Loading
Wahana
Lingkungan Hidup Indonesia (WALHI), yang tergabung dalam aliansi Gerakan Buruh
Bersama Rakyat (GEBRAK), menegaskan komitmennya dalam memperkuat persatuan
serta mendorong kerja kolektif lintas elemen masyarakat. Komitmen tersebut
diwujudkan melalui upaya membangun sikap politik yang berlandaskan prinsip
keadilan sosial, sekaligus mengangkat berbagai isu strategis lintas sektor,
mulai dari ketenagakerjaan hingga perlindungan lingkungan hidup.
Dalam momentum peringatan May Day 2026, WALHI turut
berperan aktif dengan menyuarakan aspirasi dan perjuangan kaum buruh, khususnya
dalam memperjuangkan pemenuhan hak-hak kesejahteraan serta terwujudnya
kehidupan yang layak dan bermartabat bagi para pekerja.

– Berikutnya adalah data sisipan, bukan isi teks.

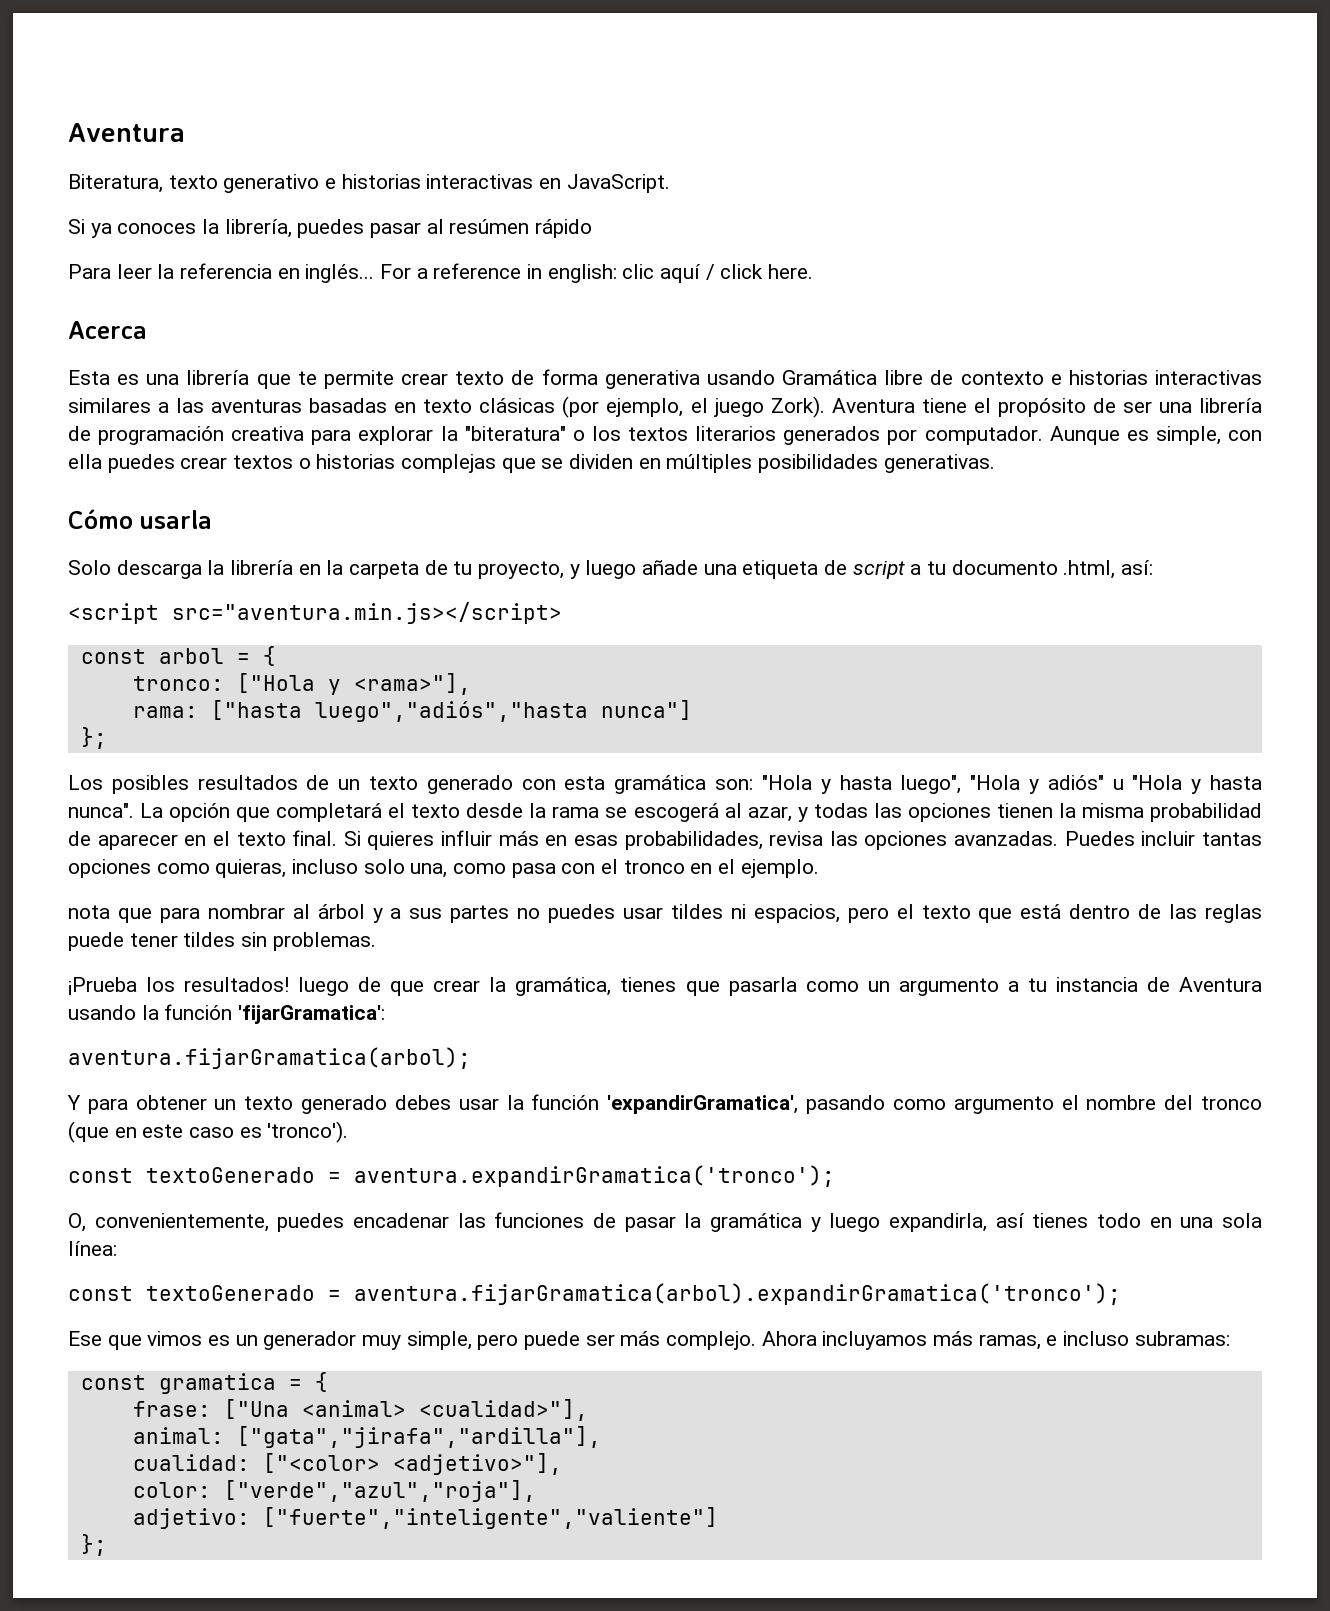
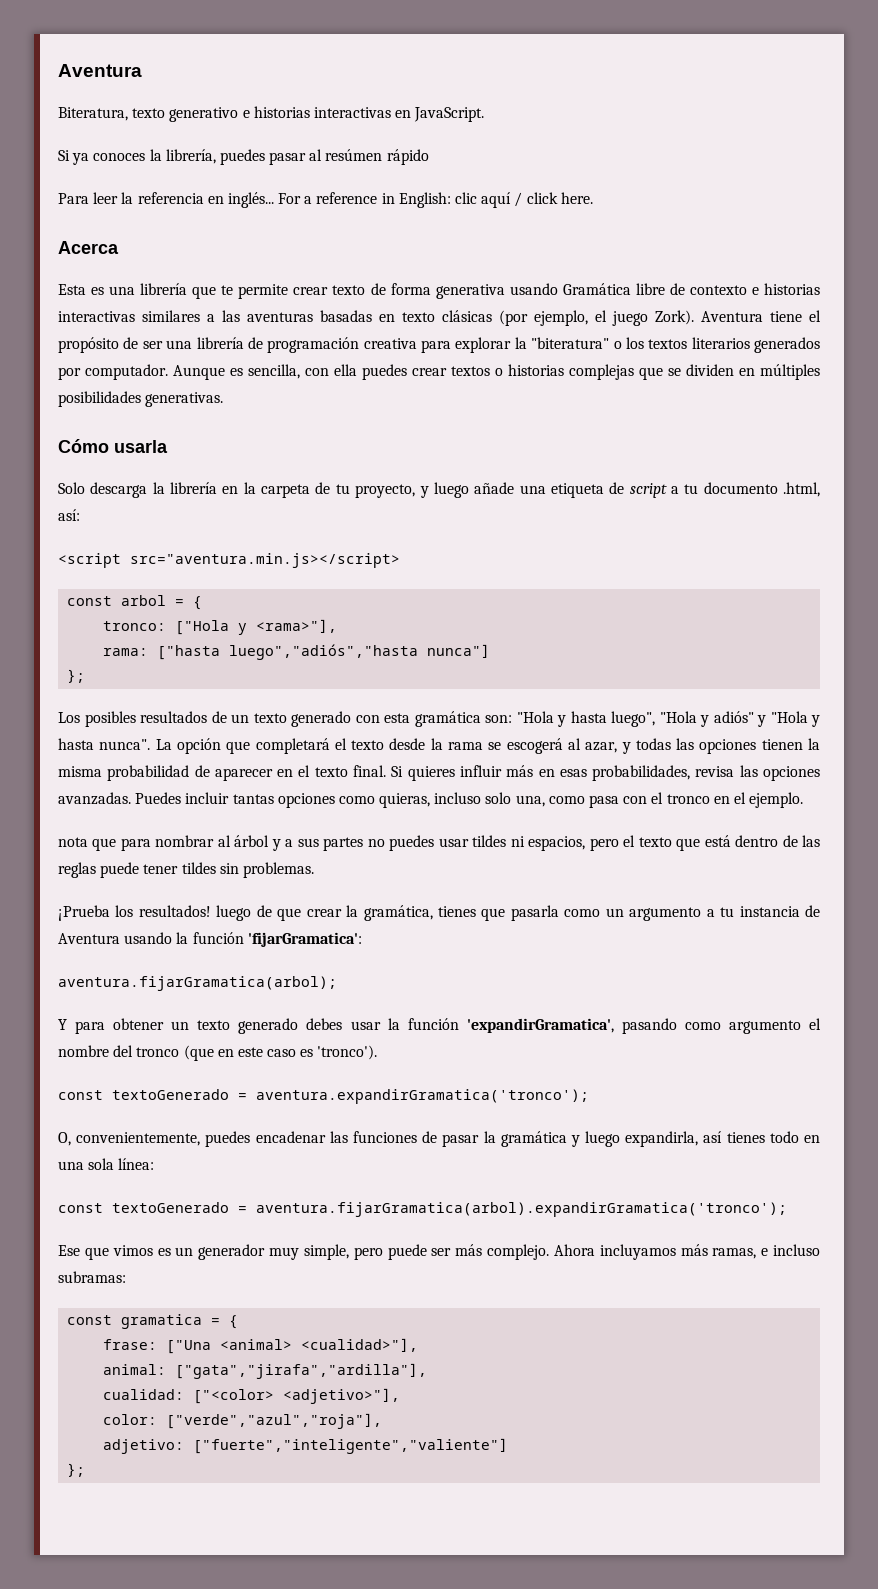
- For a reference in english: clic aquí / click here.
+ For a reference in English: clic aquí / click here.
- Aunque es simple, con ella puedes crear textos o historias complejas que se dividen en múltiples posibilidades generativas.
+ Aunque es sencilla, con ella puedes crear textos o historias complejas que se dividen en múltiples posibilidades generativas.
- Los posibles resultados de un texto generado con esta gramática son: "Hola y hasta luego", "Hola y adiós" u "Hola y hasta nunca".
+ Los posibles resultados de un texto generado con esta gramática son: "Hola y hasta luego", "Hola y adiós" y "Hola y hasta nunca".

WALHI secara konsisten menyampaikan kritik
terhadap implementasi sejumlah kebijakan yang dinilai belum tepat sasaran, baik
yang berdampak pada aspek ekologis maupun terhadap kehidupan masyarakat secara
luas. WALHI menekankan pentingnya arah kebijakan publik yang benar-benar
berpihak pada kepentingan rakyat serta menjamin keberlanjutan lingkungan.
Sandi
Pulungan, Staf Penggalangan Dukungan Publik WALHI, menyampaikan bahwa bersama
GEBRAK, WALHI telah menyatakan penolakan terhadap kebijakan omnibus law yang
dinilai berpotensi merugikan berbagai sektor. Ke depan, WALHI menegaskan akan
tetap bersikap tegas dan vokal dalam mengkritisi serta menolak setiap kebijakan
yang tidak sejalan dengan upaya pelestarian lingkungan, kepentingan rakyat,
serta peningkatan kesejahteraan petani dan buruh. Ia juga menilai bahwa
pergantian rezim pemerintahan belum sepenuhnya menghadirkan kebijakan yang
berpihak pada rakyat. Saat ini, aliansi buruh masih terus mengawal proses
revisi Undang-Undang Ketenagakerjaan.